[Exercise aim] Where the line containing "left:476px; top:523px; width:338px;text-decoration:underline;" appears, end the copy there, keeping that line; start from the first line of the entries, copy exactly, and omit pictures.

.....

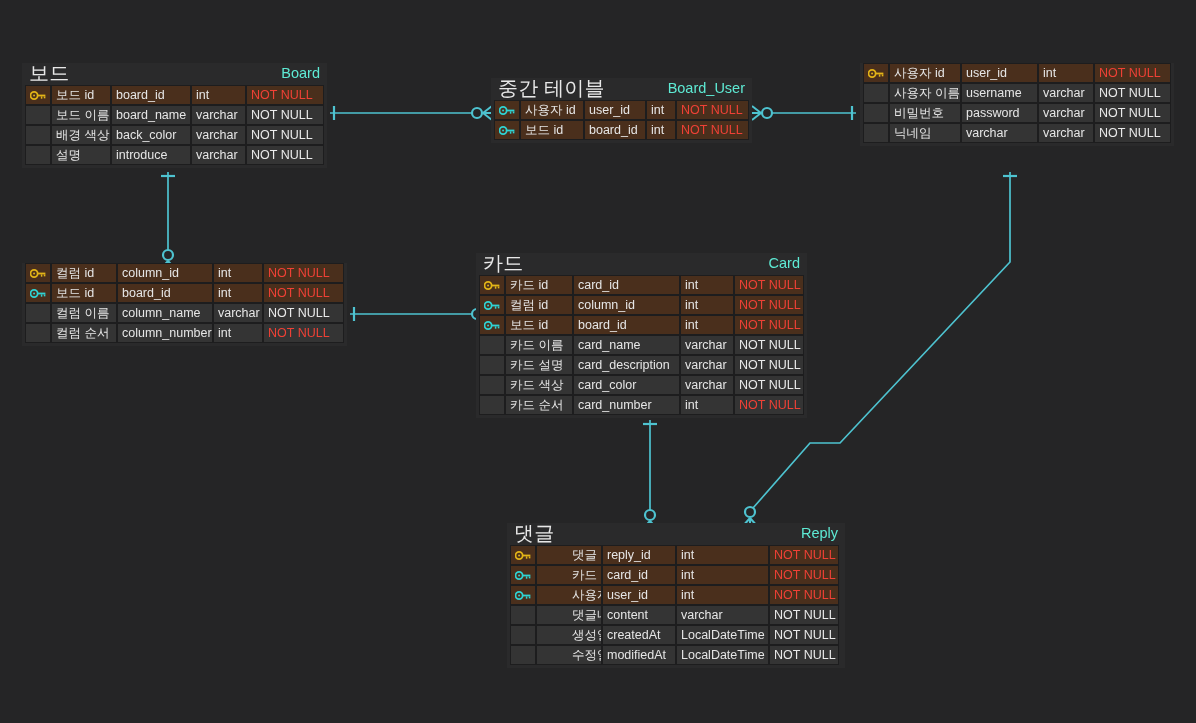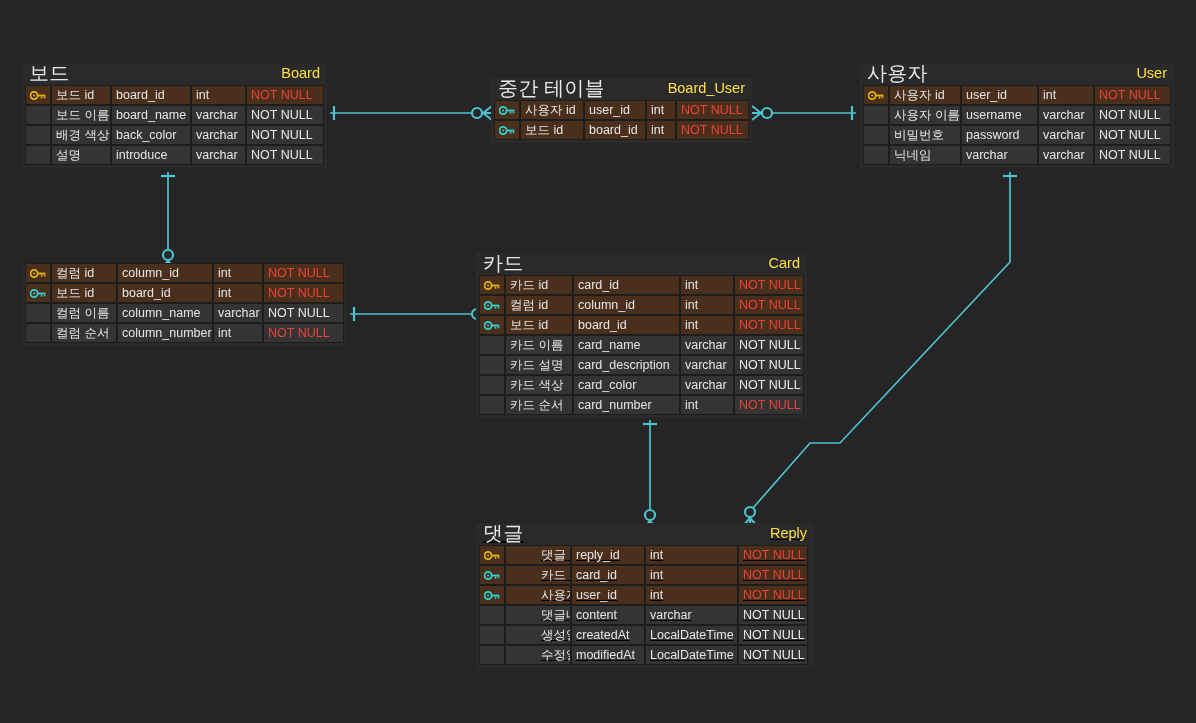--- a/index.html
+++ b/index.html
@@ -21,21 +21,21 @@
   .ent-header{
     display:flex;align-items:center;justify-content:space-between;
     padding:2px 7px 4px 7px;
     height:22px;
     box-sizing:border-box;
   }
   .ent-header .ko{
     color:#e8e8e8;font-size:20px;letter-spacing:.2px;line-height:16px;
   }
   .ent-header .en{
-    color:#fde047;font-size:14.5px;line-height:16px;
+    color:#5eead4;font-size:14.5px;line-height:16px;
   }
   .rows{
     display:block;
     padding:0 3px 3px 3px;
   }
   .row{
     display:flex;
     height:20px;
     margin-bottom:0px;
     align-items:flex-end;
@@ -78,21 +78,21 @@
   #ent-user .c-type{width:56px;} #ent-user .c-null{width:77px;}
 
   #ent-column{ left:22px; top:263px; width:325px; }
   #ent-column .c-ko{width:66px;} #ent-column .c-en{width:96px;}
   #ent-column .c-type{width:50px;} #ent-column .c-null{width:81px;}
 
   #ent-card{ left:476px; top:253px; width:331px; }
   #ent-card .c-ko{width:68px;} #ent-card .c-en{width:107px;}
   #ent-card .c-type{width:54px;} #ent-card .c-null{width:70px;}
 
-  #ent-reply{ left:476px; top:523px; width:338px;text-decoration:underline; }
+  #ent-reply{ left:507px; top:523px; width:338px; }
   #ent-reply .c-ko{width:66px;padding-left:35px;} #ent-reply .c-en{width:74px;}
   #ent-reply .c-type{width:93px;} #ent-reply .c-null{width:70px;}
 </style>
 </head>
 <body>
 
 <div id="canvas">
 
   <svg id="links" viewBox="0 0 1196 723" width="1196" height="723">
     <defs>
@@ -242,24 +242,20 @@
           </div>
           <div class="cell c-ko">보드 id</div>
           <div class="cell c-en">board_id</div>
           <div class="cell c-type">int</div>
           <div class="cell c-null req">NOT NULL</div>
         </div>
       </div>
   </div>
 
   <div class="entity" id="ent-user">
-    <div class="ent-header">
-      <span class="ko">사용자</span>
-      <span class="en">User</span>
-    </div>
     <div class="rows">
         <div class="row key">
           <div class="cell c-key">
             <svg class="keyico" viewBox="0 0 18 12">
               <circle cx="4.6" cy="6" r="4" fill="none" stroke="#e3b417" stroke-width="2"></circle>
               <circle cx="4.6" cy="6" r="1.1" fill="#e3b417"></circle>
               <rect x="8" y="5" width="9.3" height="2" fill="#e3b417"></rect>
               <rect x="12.2" y="7" width="1.7" height="2.6" fill="#e3b417"></rect>
               <rect x="15.5" y="7" width="1.8" height="2.2" fill="#e3b417"></rect>
             </svg>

.....

[Reply]
--- a/index.html
+++ b/index.html
@@ -21,21 +21,21 @@
   .ent-header{
     display:flex;align-items:center;justify-content:space-between;
     padding:2px 7px 4px 7px;
     height:22px;
     box-sizing:border-box;
   }
   .ent-header .ko{
     color:#e8e8e8;font-size:20px;letter-spacing:.2px;line-height:16px;
   }
   .ent-header .en{
-    color:#fde047;font-size:14.5px;line-height:16px;
+    color:#5eead4;font-size:14.5px;line-height:16px;
   }
   .rows{
     display:block;
     padding:0 3px 3px 3px;
   }
   .row{
     display:flex;
     height:20px;
     margin-bottom:0px;
     align-items:flex-end;
@@ -78,21 +78,21 @@
   #ent-user .c-type{width:56px;} #ent-user .c-null{width:77px;}
 
   #ent-column{ left:22px; top:263px; width:325px; }
   #ent-column .c-ko{width:66px;} #ent-column .c-en{width:96px;}
   #ent-column .c-type{width:50px;} #ent-column .c-null{width:81px;}
 
   #ent-card{ left:476px; top:253px; width:331px; }
   #ent-card .c-ko{width:68px;} #ent-card .c-en{width:107px;}
   #ent-card .c-type{width:54px;} #ent-card .c-null{width:70px;}
 
-  #ent-reply{ left:476px; top:523px; width:338px;text-decoration:underline; }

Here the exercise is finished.